From a practical implementation perspective, these findings suggest that adaptation strategies should be customized based on the selected feature representation. While MFB features show consistent but modest improvements with restricted adaptation, systems utilizing speaker embedding features should prioritize adaptation data that closely aligns with the expected deployment conditions, particularly in terms of speaker count. This insight enables more efficient utilization of adaptation resources by focusing on the most relevant subset of available data rather than maximizing adaptation data volume indiscriminately.

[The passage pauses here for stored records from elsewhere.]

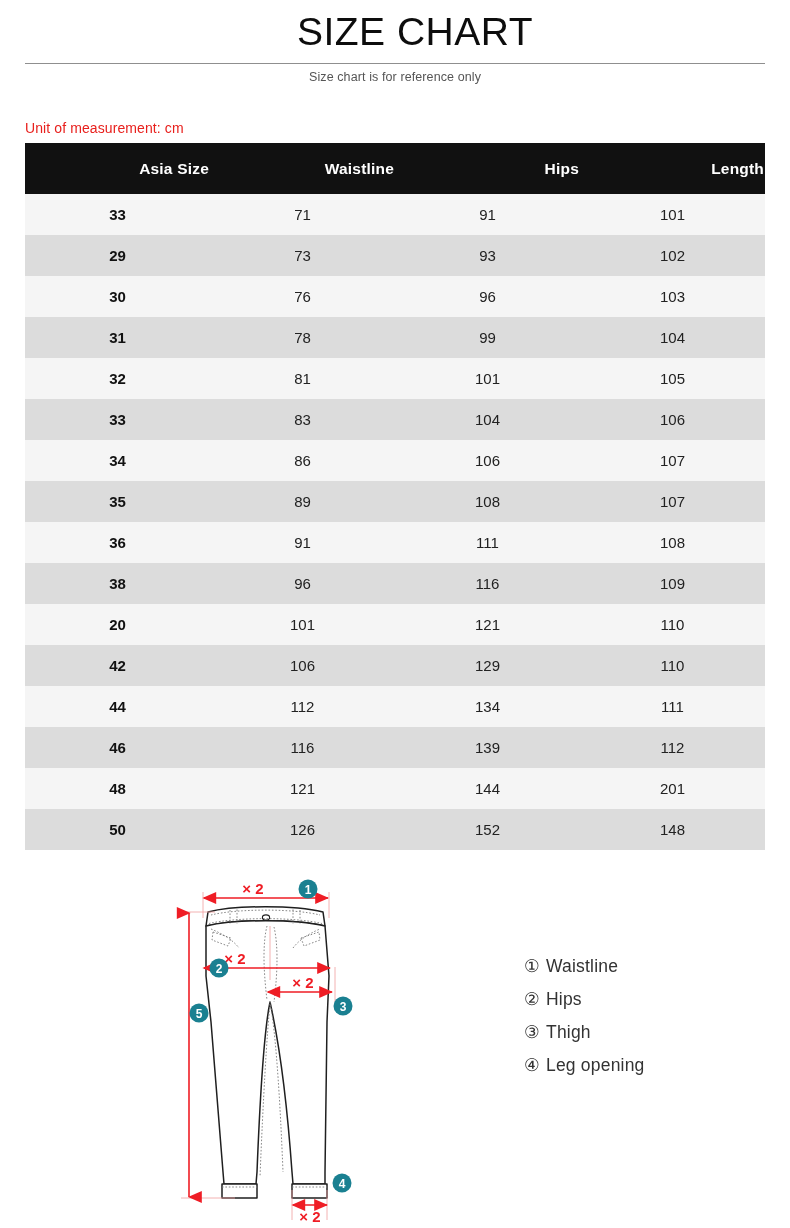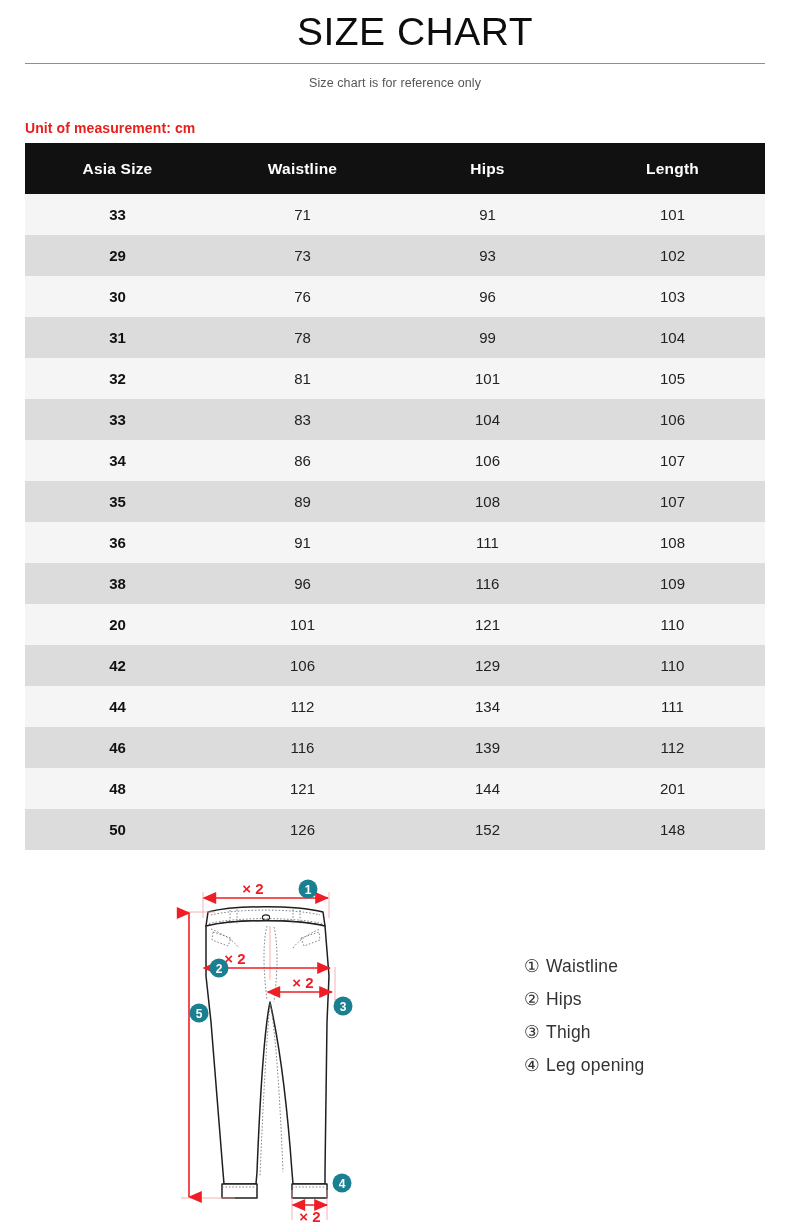--- a/index.html
+++ b/index.html
@@ -35,51 +35,51 @@
   }
   .title-rule {
     height: 1px;
     background: #8f8f8f;
     margin: 10px 25px 0 25px;
   }
   .subtitle {
     font-size: 12.5px;
     color: #555555;
     text-align: center;
-    margin-top: 12px;
+    margin-top: 6px;
     letter-spacing: 0.1px;
   }
 
   
   .unit-note {
     position: absolute;
     left: 25px;
     top: 120px;
     font-size: 14px;
-    font-weight: 700;
+    font-weight: 400;
     color: #e8201d;
     letter-spacing: 0.1px;
   }
 
   
   .size-table {
     position: absolute;
     left: 25px;
     top: 143px;
     width: 740px;
     border-collapse: collapse;
     table-layout: fixed;
   }
   .size-table th {
     background: #111111;
     color: #ffffff;
     font-size: 15.5px;
     font-weight: 700;
     height: 51px;
-    text-align: center;
+    text-align: right;
     vertical-align: middle;
     letter-spacing: 0.2px;
   }
   .size-table td {
     height: 41px;
     text-align: center;
     vertical-align: middle;
     font-size: 15px;
     color: #222222;
     font-weight: 400;

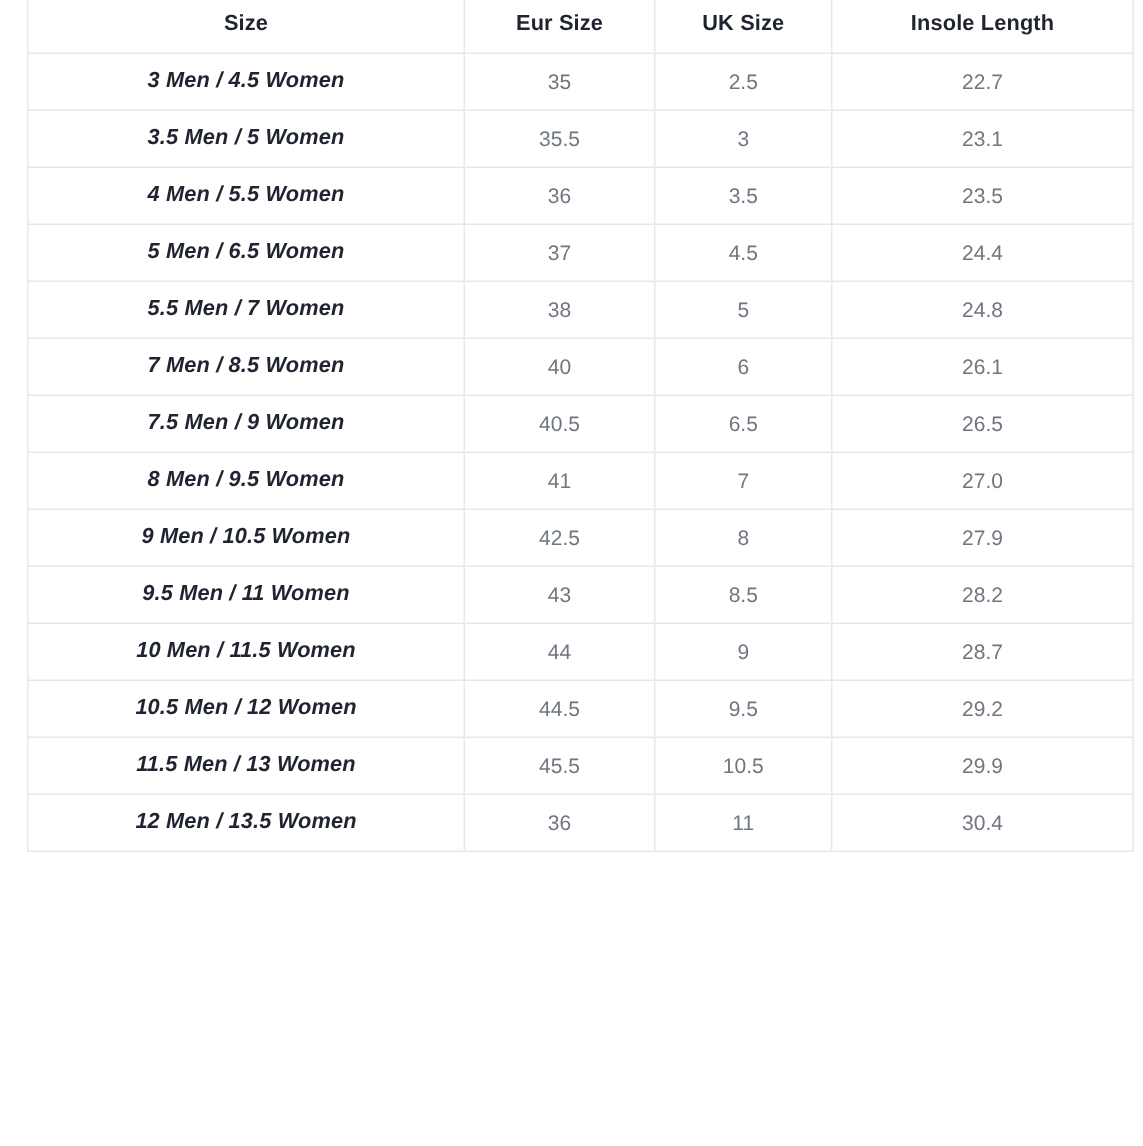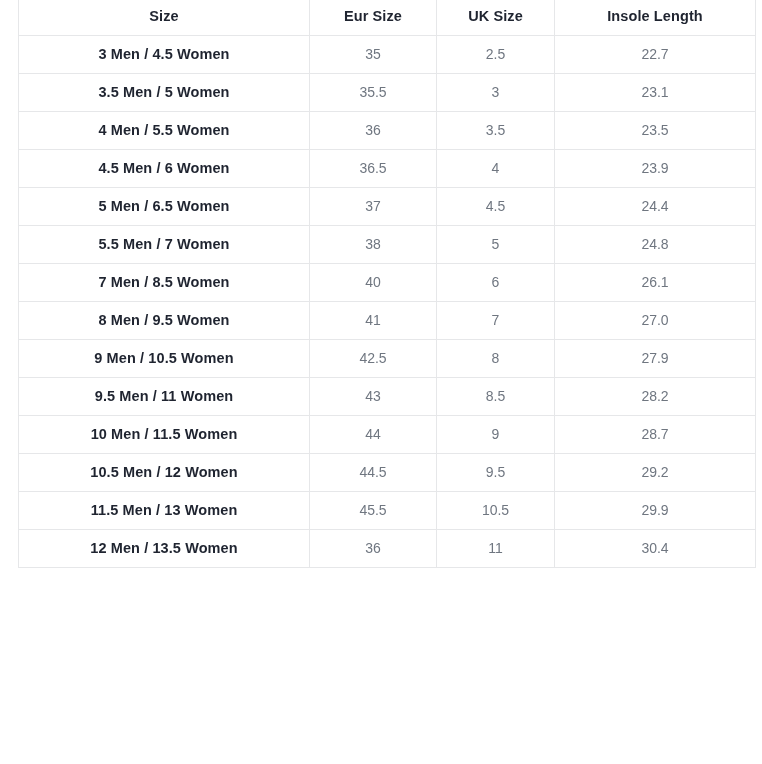--- a/index.html
+++ b/index.html
@@ -66,20 +66,21 @@
     font-size: 14px;
     color: #6f7680;
     font-weight: normal;
   }
 
   table.size-chart tbody td.cell-size {
     font-size: 14.5px;
     font-weight: bold;
     color: #1f2430;
     letter-spacing: 0.1px;
+    font-style: italic;
   }
 </style>
 </head>
 <body>
 
 <div id="size-chart-wrapper">
   <table class="size-chart">
     <colgroup>
       <col class="col-size">
       <col class="col-eur">
@@ -107,42 +108,42 @@
           <td class="cell-uk">3</td>
           <td class="cell-insole">23.1</td>
         </tr>
         <tr>
           <td class="cell-size">4 Men / 5.5 Women</td>
           <td class="cell-eur">36</td>
           <td class="cell-uk">3.5</td>
           <td class="cell-insole">23.5</td>
         </tr>
         <tr>
-          <td class="cell-size">4.5 Men / 6 Women</td>
-          <td class="cell-eur">36.5</td>
-          <td class="cell-uk">4</td>
-          <td class="cell-insole">23.9</td>
-        </tr>
-        <tr>
           <td class="cell-size">5 Men / 6.5 Women</td>
           <td class="cell-eur">37</td>
           <td class="cell-uk">4.5</td>
           <td class="cell-insole">24.4</td>
         </tr>
         <tr>
           <td class="cell-size">5.5 Men / 7 Women</td>
           <td class="cell-eur">38</td>
           <td class="cell-uk">5</td>
           <td class="cell-insole">24.8</td>
         </tr>
         <tr>
           <td class="cell-size">7 Men / 8.5 Women</td>
           <td class="cell-eur">40</td>
           <td class="cell-uk">6</td>
           <td class="cell-insole">26.1</td>
+        </tr>
+        <tr>
+          <td class="cell-size">7.5 Men / 9 Women</td>
+          <td class="cell-eur">40.5</td>
+          <td class="cell-uk">6.5</td>
+          <td class="cell-insole">26.5</td>
         </tr>
         <tr>
           <td class="cell-size">8 Men / 9.5 Women</td>
           <td class="cell-eur">41</td>
           <td class="cell-uk">7</td>
           <td class="cell-insole">27.0</td>
         </tr>
         <tr>
           <td class="cell-size">9 Men / 10.5 Women</td>
           <td class="cell-eur">42.5</td>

4.2.4. Enhanced Adaptation Techniques

Having demonstrated the benefits of restricted adaptation (CH1 2–4), we explore additional techniques to further improve the adaptation process. These enhancements aim to address specific challenges in the adaptation phase: overfitting (through increased dropout), class imbalance (through weighted sampling), and annotation precision (through label smoothing).

Dropout Regularization

The impact of increased dropout rates during adaptation shows distinct patterns across different feature configurations, as illustrated in Figure 7. For the baseline MFB features, as shown in Table 8, moderate dropout (0.3) maintains performance stability while providing minor improvements in speaker turn detection, with the F1-score increasing from 53.16% to 54.13% when using the complete adaptation set. However, higher dropout rates (0.5) lead to significant degradation across all metrics, particularly affecting overlap speech detection where the F1-score decreases dramatically from 51.3% to 30.4%.

The ECAPA-TDNN ⊕ MFB configuration, detailed in Table 9, demonstrates the most notable benefits from increased regularization, especially when combined with restricted adaptation. With a dropout rate of 0.3 and CH1 2–4 spk adaptation, the system achieves its best performance with a DER of 15.8%, representing a 24.6% relative improvement over the baseline configuration (20.95%). This enhancement extends beyond DER, with improved speaker counting accuracy (68.8%) and more robust turn detection (F1-score of 48.89%). The results suggest that this feature combination particularly benefits from the regularizing effect of dropout in preventing overfitting to the small adaptation set.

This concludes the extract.